*** Exercise materials ***
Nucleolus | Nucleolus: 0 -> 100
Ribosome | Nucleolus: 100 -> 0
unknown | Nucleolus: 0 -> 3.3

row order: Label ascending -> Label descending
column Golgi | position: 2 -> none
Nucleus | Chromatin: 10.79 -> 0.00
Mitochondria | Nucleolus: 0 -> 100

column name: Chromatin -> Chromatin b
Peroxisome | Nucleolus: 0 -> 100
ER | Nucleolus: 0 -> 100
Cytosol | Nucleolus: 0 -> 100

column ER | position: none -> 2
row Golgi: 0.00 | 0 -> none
*** End of Exercise materials ***
*** Exercise materials ***
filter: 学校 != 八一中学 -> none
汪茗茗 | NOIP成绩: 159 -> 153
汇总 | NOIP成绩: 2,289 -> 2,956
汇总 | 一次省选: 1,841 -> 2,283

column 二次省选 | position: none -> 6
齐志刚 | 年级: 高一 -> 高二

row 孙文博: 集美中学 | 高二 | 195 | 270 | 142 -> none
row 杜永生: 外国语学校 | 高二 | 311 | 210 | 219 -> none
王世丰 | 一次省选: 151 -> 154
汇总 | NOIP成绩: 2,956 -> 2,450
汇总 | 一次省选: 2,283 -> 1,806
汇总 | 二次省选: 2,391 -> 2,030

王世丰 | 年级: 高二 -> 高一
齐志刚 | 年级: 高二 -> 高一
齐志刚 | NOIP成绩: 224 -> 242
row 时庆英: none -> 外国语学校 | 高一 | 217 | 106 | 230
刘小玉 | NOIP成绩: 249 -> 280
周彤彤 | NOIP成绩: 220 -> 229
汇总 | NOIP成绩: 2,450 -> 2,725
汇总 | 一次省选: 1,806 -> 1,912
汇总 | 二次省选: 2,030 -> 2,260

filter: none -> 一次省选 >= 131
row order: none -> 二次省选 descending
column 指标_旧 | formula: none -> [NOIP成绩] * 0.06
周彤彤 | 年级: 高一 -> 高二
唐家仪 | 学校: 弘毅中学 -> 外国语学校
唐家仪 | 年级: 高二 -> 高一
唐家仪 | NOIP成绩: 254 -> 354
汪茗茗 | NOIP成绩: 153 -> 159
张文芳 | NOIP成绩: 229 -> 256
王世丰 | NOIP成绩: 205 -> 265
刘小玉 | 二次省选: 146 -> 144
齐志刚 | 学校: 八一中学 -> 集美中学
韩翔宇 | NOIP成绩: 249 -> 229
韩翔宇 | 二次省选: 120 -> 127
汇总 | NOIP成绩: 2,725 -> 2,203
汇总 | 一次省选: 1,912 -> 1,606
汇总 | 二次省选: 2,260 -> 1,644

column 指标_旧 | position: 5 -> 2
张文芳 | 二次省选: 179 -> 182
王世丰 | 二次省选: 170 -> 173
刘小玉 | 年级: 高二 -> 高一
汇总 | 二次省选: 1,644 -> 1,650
*** End of Exercise materials ***
*** Exercise materials ***
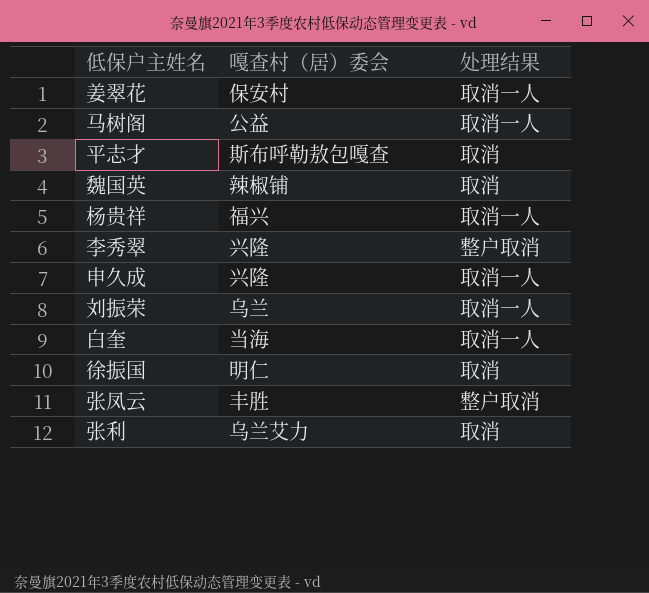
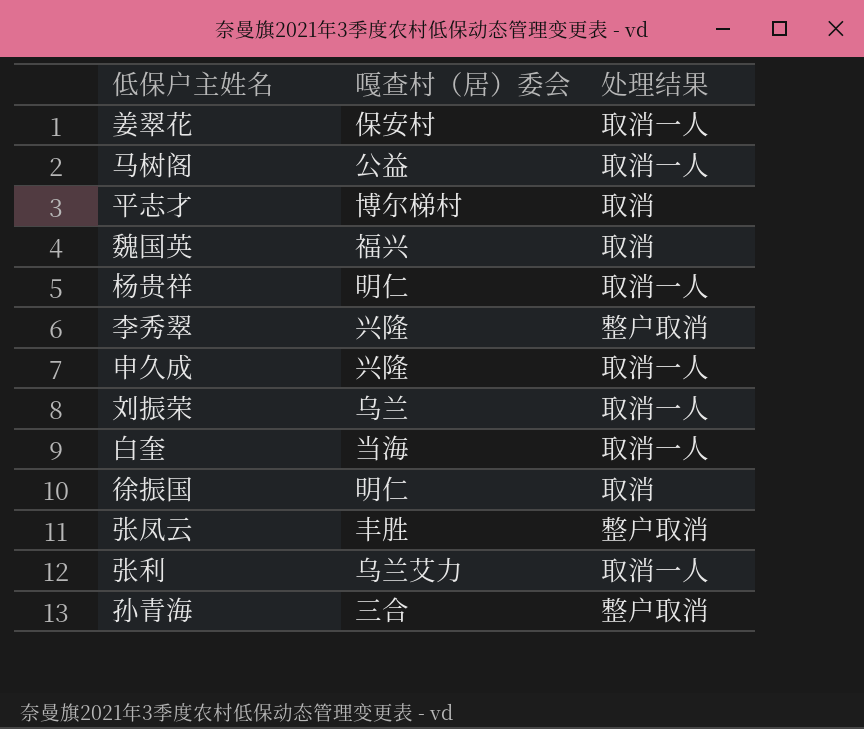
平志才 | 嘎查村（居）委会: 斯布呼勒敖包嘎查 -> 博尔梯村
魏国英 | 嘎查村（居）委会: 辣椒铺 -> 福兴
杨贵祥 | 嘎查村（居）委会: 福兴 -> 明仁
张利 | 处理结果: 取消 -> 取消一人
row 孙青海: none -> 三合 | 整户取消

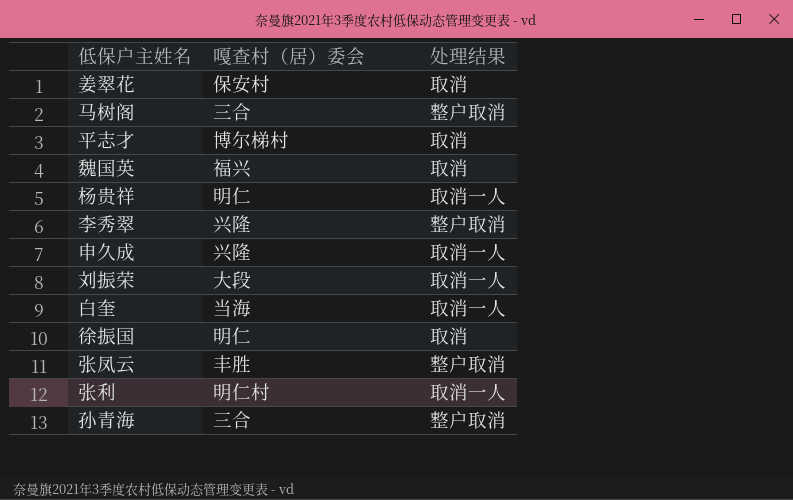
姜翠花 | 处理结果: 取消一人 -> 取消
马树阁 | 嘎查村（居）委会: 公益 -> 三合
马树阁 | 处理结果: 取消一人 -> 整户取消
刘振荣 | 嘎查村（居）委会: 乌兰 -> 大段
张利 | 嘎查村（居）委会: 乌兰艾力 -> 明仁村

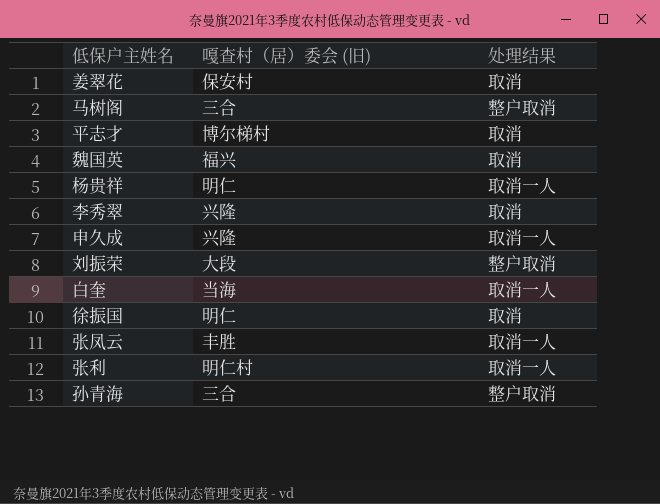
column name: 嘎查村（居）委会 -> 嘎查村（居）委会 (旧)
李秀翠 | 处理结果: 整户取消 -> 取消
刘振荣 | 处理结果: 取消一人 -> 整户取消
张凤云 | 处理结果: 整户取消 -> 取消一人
*** End of Exercise materials ***
**What is required:**
Copy only this part of the entries above: the line with "齐志刚 | 年级: 高一 -> 高二", the line with "汇总 | 二次省选: 2,260 -> 1,644", and the lines between, all exactly as written.

**Reply to the exercise:**
齐志刚 | 年级: 高一 -> 高二

row 孙文博: 集美中学 | 高二 | 195 | 270 | 142 -> none
row 杜永生: 外国语学校 | 高二 | 311 | 210 | 219 -> none
王世丰 | 一次省选: 151 -> 154
汇总 | NOIP成绩: 2,956 -> 2,450
汇总 | 一次省选: 2,283 -> 1,806
汇总 | 二次省选: 2,391 -> 2,030

王世丰 | 年级: 高二 -> 高一
齐志刚 | 年级: 高二 -> 高一
齐志刚 | NOIP成绩: 224 -> 242
row 时庆英: none -> 外国语学校 | 高一 | 217 | 106 | 230
刘小玉 | NOIP成绩: 249 -> 280
周彤彤 | NOIP成绩: 220 -> 229
汇总 | NOIP成绩: 2,450 -> 2,725
汇总 | 一次省选: 1,806 -> 1,912
汇总 | 二次省选: 2,030 -> 2,260

filter: none -> 一次省选 >= 131
row order: none -> 二次省选 descending
column 指标_旧 | formula: none -> [NOIP成绩] * 0.06
周彤彤 | 年级: 高一 -> 高二
唐家仪 | 学校: 弘毅中学 -> 外国语学校
唐家仪 | 年级: 高二 -> 高一
唐家仪 | NOIP成绩: 254 -> 354
汪茗茗 | NOIP成绩: 153 -> 159
张文芳 | NOIP成绩: 229 -> 256
王世丰 | NOIP成绩: 205 -> 265
刘小玉 | 二次省选: 146 -> 144
齐志刚 | 学校: 八一中学 -> 集美中学
韩翔宇 | NOIP成绩: 249 -> 229
韩翔宇 | 二次省选: 120 -> 127
汇总 | NOIP成绩: 2,725 -> 2,203
汇总 | 一次省选: 1,912 -> 1,606
汇总 | 二次省选: 2,260 -> 1,644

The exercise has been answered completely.